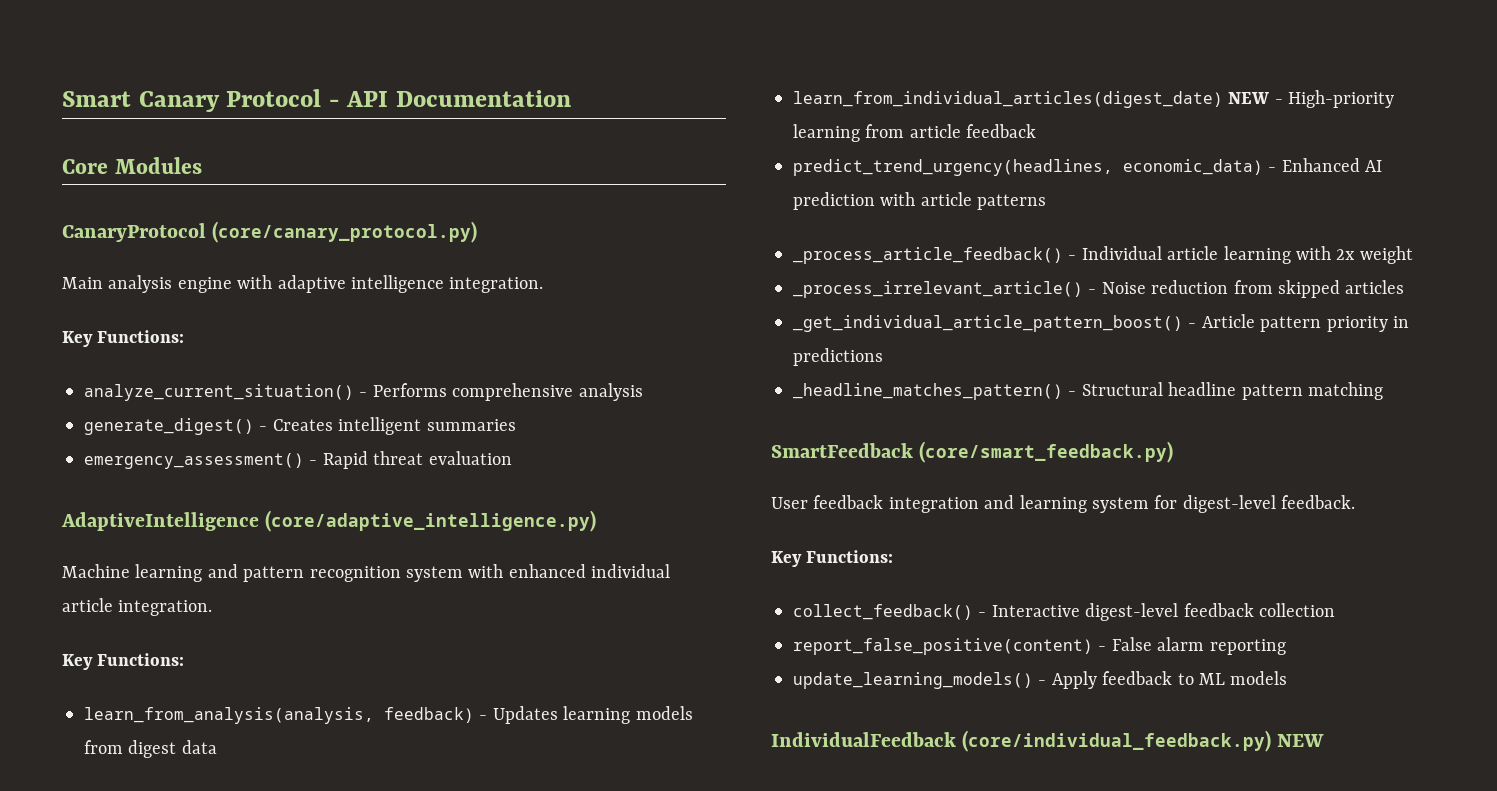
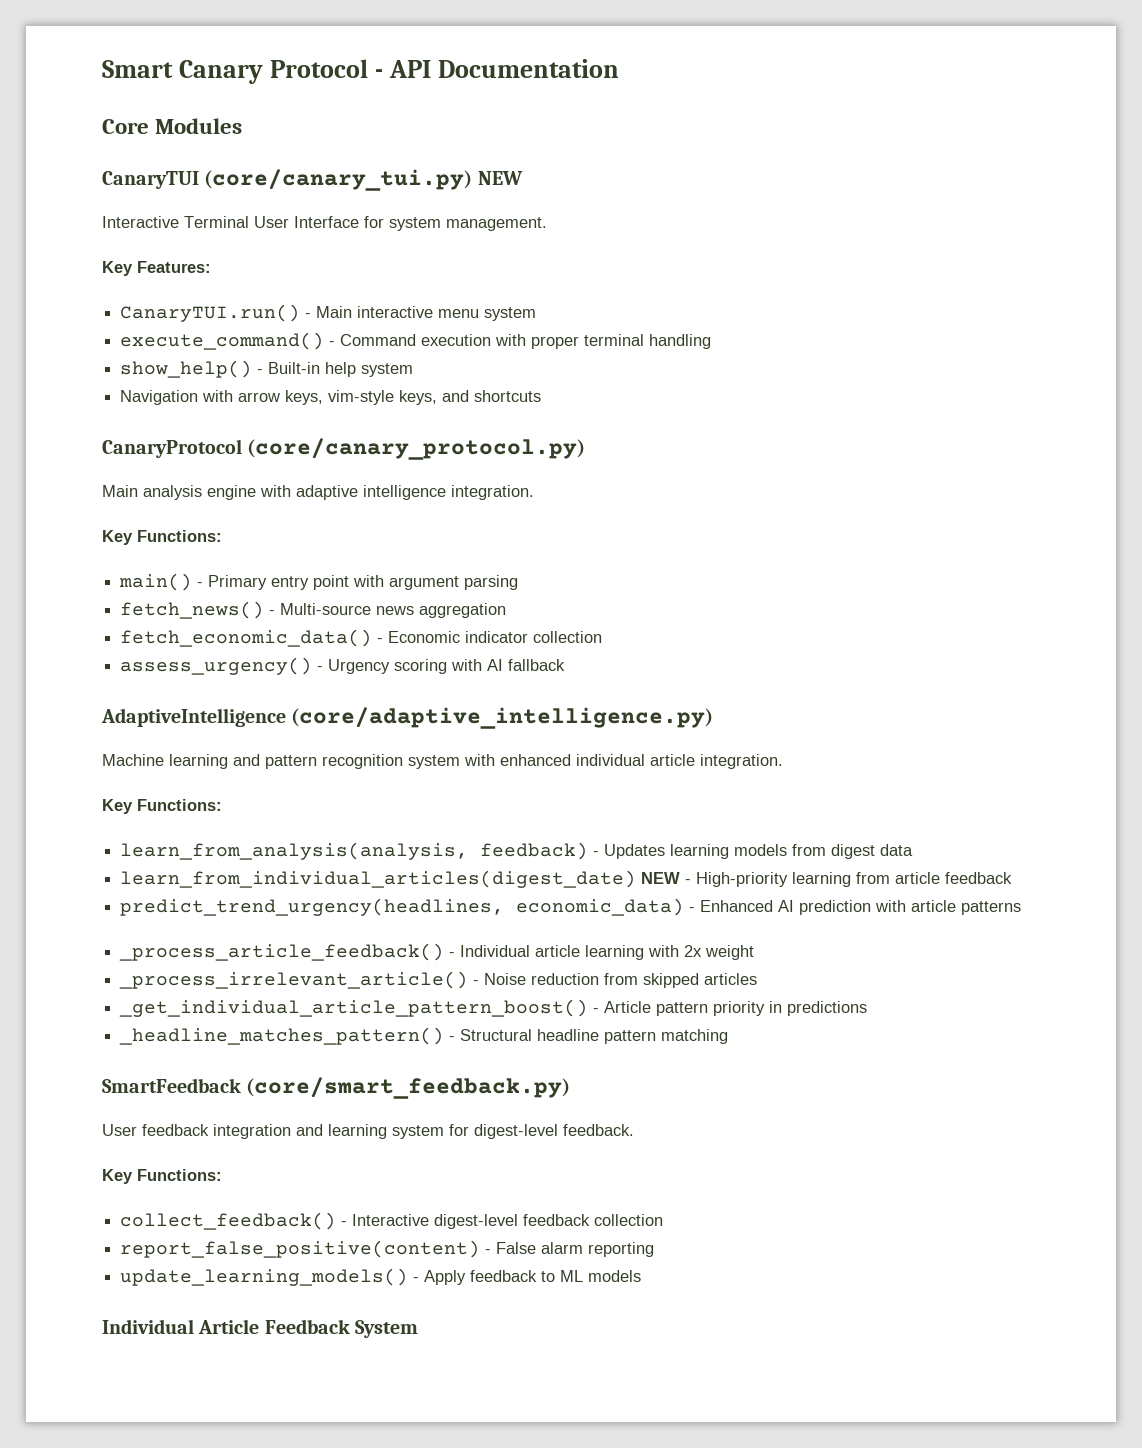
+ CanaryTUI (core/canary_tui.py) NEW
+ Interactive Terminal User Interface for system management.
+ Key Features:
+ CanaryTUI.run() - Main interactive menu system
+ execute_command() - Command execution with proper terminal handling
+ show_help() - Built-in help system
+ Navigation with arrow keys, vim-style keys, and shortcuts
- analyze_current_situation() - Performs comprehensive analysis
- generate_digest() - Creates intelligent summaries
- emergency_assessment() - Rapid threat evaluation
+ main() - Primary entry point with argument parsing
+ fetch_news() - Multi-source news aggregation
+ fetch_economic_data() - Economic indicator collection
+ assess_urgency() - Urgency scoring with AI fallback
- IndividualFeedback (core/individual_feedback.py) NEW
+ Individual Article Feedback System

+===+

## [WORK INSTRUCTIONS]
Pull every line containing the string "with" out of the data above and copy it.

## [RESPONSE TO THE TASK]
+ execute_command() - Command execution with proper terminal handling
+ Navigation with arrow keys, vim-style keys, and shortcuts
+ main() - Primary entry point with argument parsing
+ assess_urgency() - Urgency scoring with AI fallback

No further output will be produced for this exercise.